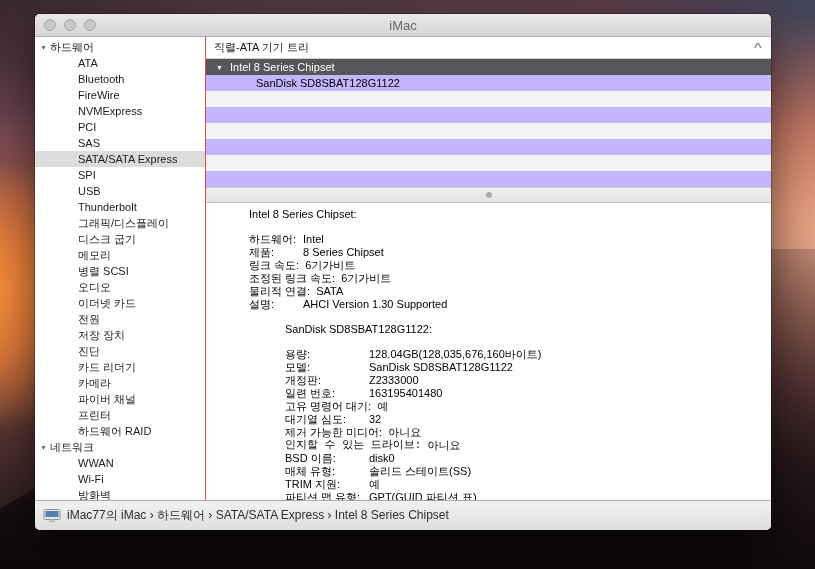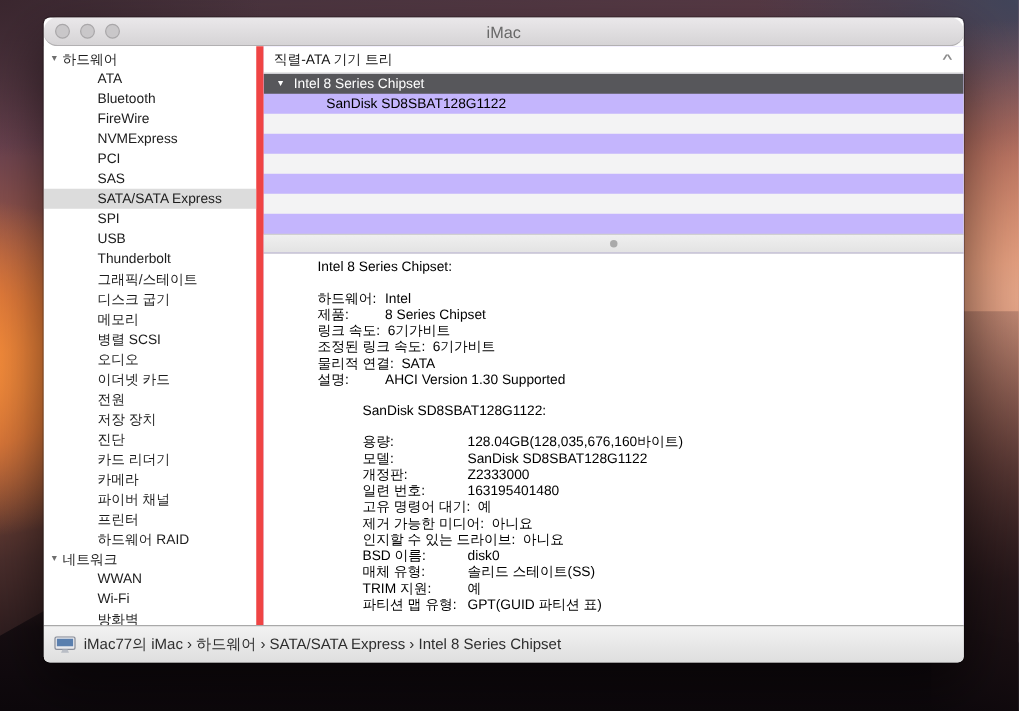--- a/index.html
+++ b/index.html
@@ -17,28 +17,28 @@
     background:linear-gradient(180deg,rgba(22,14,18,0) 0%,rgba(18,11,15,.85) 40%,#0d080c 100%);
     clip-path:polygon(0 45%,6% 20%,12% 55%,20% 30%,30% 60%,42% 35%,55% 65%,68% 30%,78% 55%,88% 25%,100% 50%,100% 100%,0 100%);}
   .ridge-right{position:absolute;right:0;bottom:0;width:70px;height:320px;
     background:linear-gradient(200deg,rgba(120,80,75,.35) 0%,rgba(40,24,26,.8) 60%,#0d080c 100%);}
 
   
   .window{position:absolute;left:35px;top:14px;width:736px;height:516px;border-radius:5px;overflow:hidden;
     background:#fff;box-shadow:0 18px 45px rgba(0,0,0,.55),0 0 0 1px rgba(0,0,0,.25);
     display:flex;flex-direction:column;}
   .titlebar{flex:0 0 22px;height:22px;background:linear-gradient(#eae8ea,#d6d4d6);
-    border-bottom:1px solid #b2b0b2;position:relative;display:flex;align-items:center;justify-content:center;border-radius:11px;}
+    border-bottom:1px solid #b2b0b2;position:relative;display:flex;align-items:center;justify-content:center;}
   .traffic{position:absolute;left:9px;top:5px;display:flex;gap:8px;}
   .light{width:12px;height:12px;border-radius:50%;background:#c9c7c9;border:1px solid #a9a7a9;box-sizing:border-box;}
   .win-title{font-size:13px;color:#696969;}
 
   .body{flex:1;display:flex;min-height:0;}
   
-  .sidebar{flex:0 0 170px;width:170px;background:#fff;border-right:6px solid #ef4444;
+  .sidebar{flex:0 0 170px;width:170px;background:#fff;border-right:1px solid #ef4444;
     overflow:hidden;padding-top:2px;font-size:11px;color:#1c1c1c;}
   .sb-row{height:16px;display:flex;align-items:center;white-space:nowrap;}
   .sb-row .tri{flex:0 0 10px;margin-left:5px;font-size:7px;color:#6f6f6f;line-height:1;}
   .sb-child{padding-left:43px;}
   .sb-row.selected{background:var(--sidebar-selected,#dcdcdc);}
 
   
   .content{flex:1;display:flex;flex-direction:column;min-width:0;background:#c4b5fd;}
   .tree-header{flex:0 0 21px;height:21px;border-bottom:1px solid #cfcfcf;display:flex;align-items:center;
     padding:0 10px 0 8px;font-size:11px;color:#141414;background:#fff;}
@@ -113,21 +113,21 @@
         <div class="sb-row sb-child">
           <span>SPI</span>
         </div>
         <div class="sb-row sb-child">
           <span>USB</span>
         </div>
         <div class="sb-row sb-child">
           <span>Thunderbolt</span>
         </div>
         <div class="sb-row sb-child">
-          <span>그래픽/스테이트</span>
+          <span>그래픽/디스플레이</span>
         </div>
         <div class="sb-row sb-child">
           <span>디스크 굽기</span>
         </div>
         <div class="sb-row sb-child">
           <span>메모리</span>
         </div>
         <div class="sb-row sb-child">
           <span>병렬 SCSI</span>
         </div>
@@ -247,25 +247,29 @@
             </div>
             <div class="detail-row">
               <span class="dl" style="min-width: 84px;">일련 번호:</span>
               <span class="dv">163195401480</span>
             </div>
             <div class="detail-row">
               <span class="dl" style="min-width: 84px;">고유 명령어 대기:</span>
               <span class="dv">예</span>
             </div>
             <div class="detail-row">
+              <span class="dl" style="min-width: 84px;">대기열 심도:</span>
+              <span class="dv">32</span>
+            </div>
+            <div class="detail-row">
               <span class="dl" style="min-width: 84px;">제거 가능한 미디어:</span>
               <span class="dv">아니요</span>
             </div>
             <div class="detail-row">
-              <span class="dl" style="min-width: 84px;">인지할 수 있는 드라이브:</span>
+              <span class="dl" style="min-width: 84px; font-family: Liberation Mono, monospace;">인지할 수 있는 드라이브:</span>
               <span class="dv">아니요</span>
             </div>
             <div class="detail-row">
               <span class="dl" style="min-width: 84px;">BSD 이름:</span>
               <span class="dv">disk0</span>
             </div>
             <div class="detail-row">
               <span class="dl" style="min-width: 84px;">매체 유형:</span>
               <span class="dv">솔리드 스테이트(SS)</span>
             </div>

**Exercise instructions**
In the data above, copy every line where the string "center" appears.

**Solution for this task**
-    border-bottom:1px solid #b2b0b2;position:relative;display:flex;align-items:center;justify-content:center;border-radius:11px;}
+    border-bottom:1px solid #b2b0b2;position:relative;display:flex;align-items:center;justify-content:center;}
   .sb-row{height:16px;display:flex;align-items:center;white-space:nowrap;}
   .tree-header{flex:0 0 21px;height:21px;border-bottom:1px solid #cfcfcf;display:flex;align-items:center;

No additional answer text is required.